In this article, we have covered the highlights of global market news about the USD/CNY, USD/TRY, USD/CAD and EUR/USD.
USD/CNY will trade in a new and higher range for the remainder of 2022 and into the first part of 2023, according to HSBC.
“USD/CNY just crossed over the frequently observed 6.80 thresholds in terms of currency. We believe this indicates that for the remainder of this year and into the first part of next year, USD/CNY will probably trade in a new and higher range.
We do not believe the positive momentum will be as strong this time, given that China-US yield differentials look stabilising and the CNY’s overvaluation has been reduced. However, USD/CNY increased strongly in April-May when it broke over 6.40.
Despite the current rising trend, it’s still conceivable that future events might act as triggers to cause the USD/CNY to reverse direction and plummet instead. For instance, if US-China trade relations strengthen and China relaxes its dynamic zero COVID-19 policy, USD/CNY may fall.
USD/TRY bulls take control over 18.00, with an eye on US data and Jackson Hole talks.

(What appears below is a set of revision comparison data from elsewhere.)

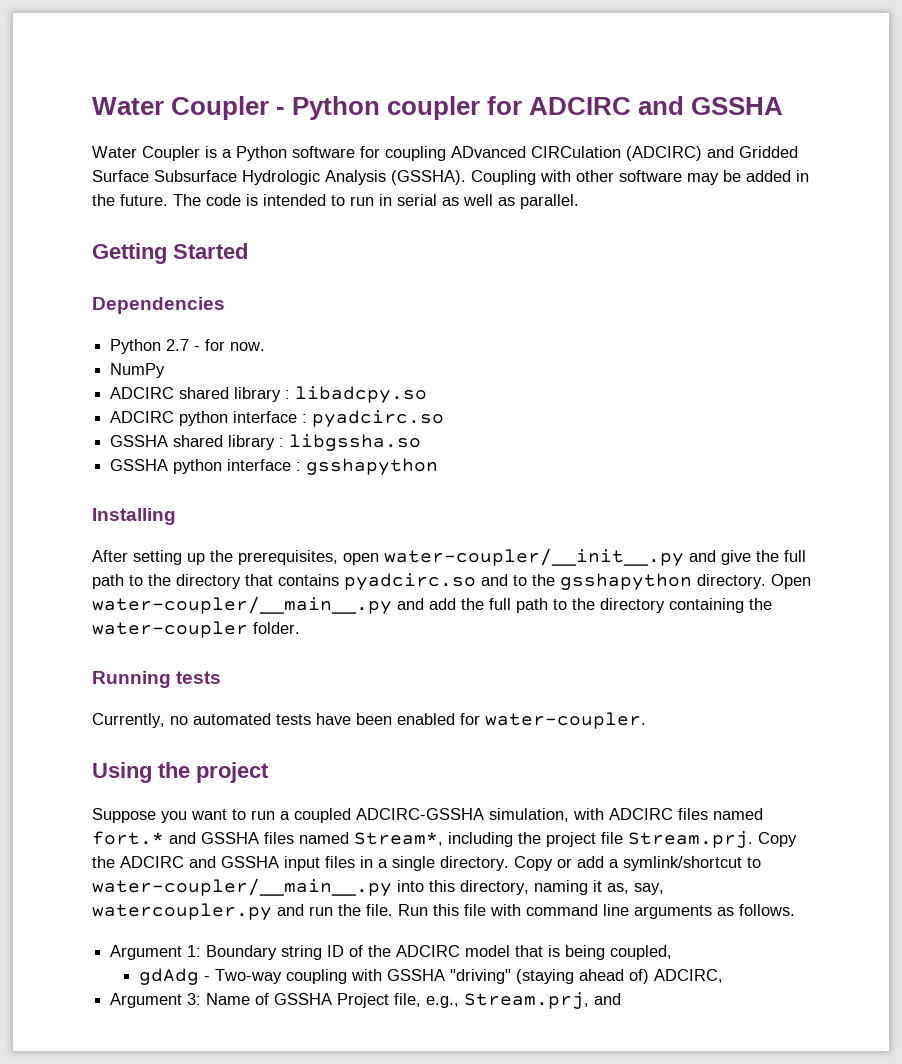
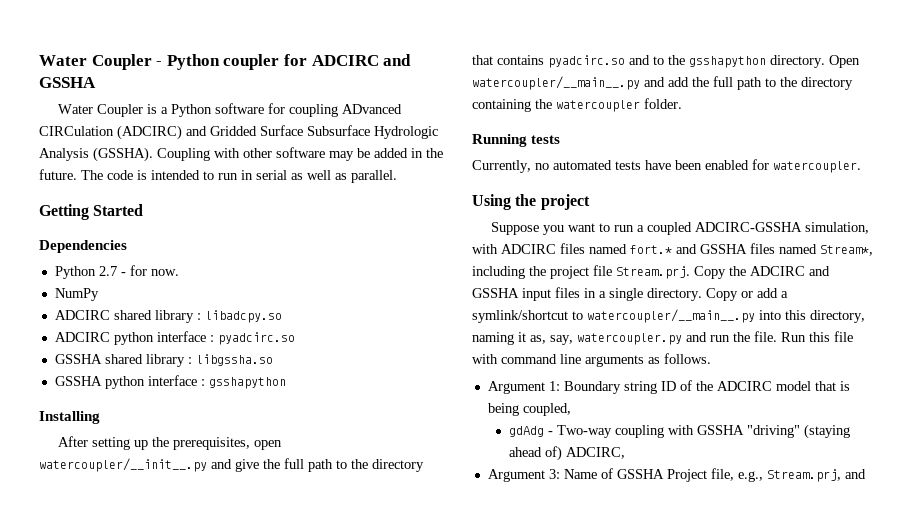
- After setting up the prerequisites, open water-coupler/__init__.py and give the full path to the directory that contains pyadcirc.so and to the gsshapython directory.
+ After setting up the prerequisites, open watercoupler/__init__.py and give the full path to the directory that contains pyadcirc.so and to the gsshapython directory.
- Open water-coupler/__main__.py and add the full path to the directory containing the water-coupler folder.
+ Open watercoupler/__main__.py and add the full path to the directory containing the watercoupler folder.
- Currently, no automated tests have been enabled for water-coupler.
+ Currently, no automated tests have been enabled for watercoupler.
- Copy or add a symlink/shortcut to water-coupler/__main__.py into this directory, naming it as, say, watercoupler.py and run the file.
+ Copy or add a symlink/shortcut to watercoupler/__main__.py into this directory, naming it as, say, watercoupler.py and run the file.

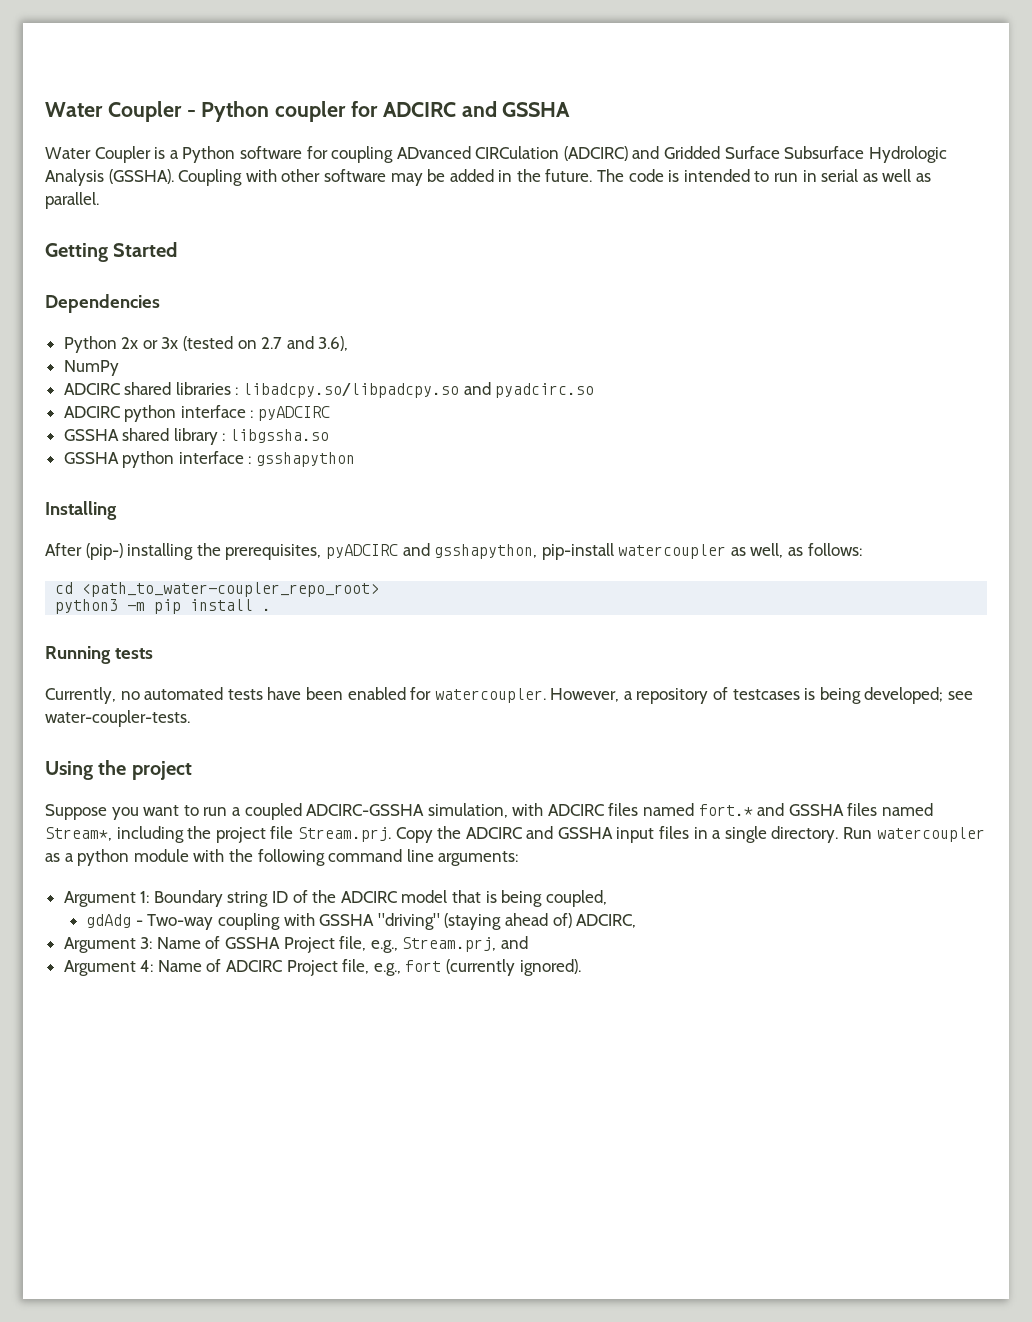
- Python 2.7 - for now.
+ Python 2x or 3x (tested on 2.7 and 3.6),
  NumPy
- ADCIRC shared library : libadcpy.so
+ ADCIRC shared libraries : libadcpy.so/libpadcpy.so and pyadcirc.so
- ADCIRC python interface : pyadcirc.so
+ ADCIRC python interface : pyADCIRC
- After setting up the prerequisites, open watercoupler/__init__.py and give the full path to the directory that contains pyadcirc.so and to the gsshapython directory. Open watercoupler/__main__.py and add the full path to the directory containing the watercoupler folder.
+ After (pip-) installing the prerequisites, pyADCIRC and gsshapython, pip-install watercoupler as well, as follows:
+ cd <path_to_water-coupler_repo_root>
+ python3 -m pip install .
+ However, a repository of testcases is being developed; see water-coupler-tests.
- Copy or add a symlink/shortcut to watercoupler/__main__.py into this directory, naming it as, say, watercoupler.py and run the file. Run this file with command line arguments as follows.
+ Run watercoupler as a python module with the following command line arguments:
+ Argument 4: Name of ADCIRC Project file, e.g., fort (currently ignored).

For the second day running, USD/TRY continues to rise beyond 18.00 during the early hours of Wednesday morning in Europe. By doing so, the Turkish Lira (TRY) pair fails to applaud the Central Bank of the Republic of Turkey’s (CBRT) many recent initiatives and the hawkish remarks made by the country’s Finance Minister, Nureddin Nebati. The market’s risk-off attitude ahead of crucial US data or events, which support demand for haven assets like the US dollar, might be the cause.
The discount rate on CPI-indexed bonds in the Turkish central bank’s collateral system increased from 50% to 60% on Tuesday, according to the CBRT. According to Reuters, the change would make longer-term fixed-coupon bonds more appealing to banks than CPI-indexed bonds.
In addition, the CBRT announced additional bond holding requirements for lenders, which increased demand and were intended to close the growing gap between the bank’s policy rate and lending rates.
Turkish Nebati, who applauded the CBRT’s initiatives, said, “Turkey’s annual inflation rate would commence a rapid downward trend as of December owing to positive so-called base effects, and the reduction will continue through 2023,” according to Reuters.
According to the statistics, Turkiye’s Consumer Confidence Index increased to 72.2 from 68.00 in August, but it did not support the USD/TRY bears.
USD/CAD stays above the mid-1.2900s, clinging to little intraday gains.
On Wednesday, the USD/CAD pair attracts new bids and partially undoes the previous day’s abrupt retracement decline from a six-week high. The team retains a buy tone through the early European session and is trading towards the top of its daily range in the 1.2975-1.2980 area.
Several variables work together to support the US dollar’s recovery and become a significant tailwind for the USD/CAD pair. Due to growing expectations for a further tightening of Fed policy, the overnight knee-jerk response to the poor US PMI prints proved short-lived. The markets still expect the Fed to raise rates by at least 50 basis points at its policy meeting in September. This continues to maintain the high US Treasury bond rates that underpin the safe-haven dollar, coupled with the pervasive risk-off atmosphere.
The market’s mood is still precarious amid mounting concerns about a global economic slump and challenges brought on by China’s COVID-zero policy. In addition, the primary producers’ dwindling expectations for an impending reduction in production restrained crude oil prices at the crucial 200-day SMA. As a result, the commodity-linked loonie is losing value, and the USD/CAD pair is receiving more support, which increases the likelihood of future advances. However, bulls would rather wait until Fed Chair Jerome Powell delivers a hawkish message at the Jackson Hole conference on Friday.
EUR/USD: unlikely to recover as long as the energy crisis persists – SocGen
The chief global FX strategist at Société Générale, Kit Juckes, emphasises how crucial the conditions of trade are to the health of the dollar. The euro won’t recover unless a disastrous trade disparity ends.
“In the run-up to the GFC, rising oil prices hurt both European and US terms of trade, but this time, the proportionate impact is quite different. From a US viewpoint, this demonstrates the beneficial effects of increasing oil costs on the dollar; nevertheless, for the euro, it reflects the magnitude of the continent’s difficulty.
“Until the gas situation is resolved, I can’t see any major recovery for any European currency.”
While that level may be correct, it’s tougher today to envisage a comeback before the end of the year. “Our current predictions aim for EUR/USD to dip in Q3, in a 0.95-1.00 range.”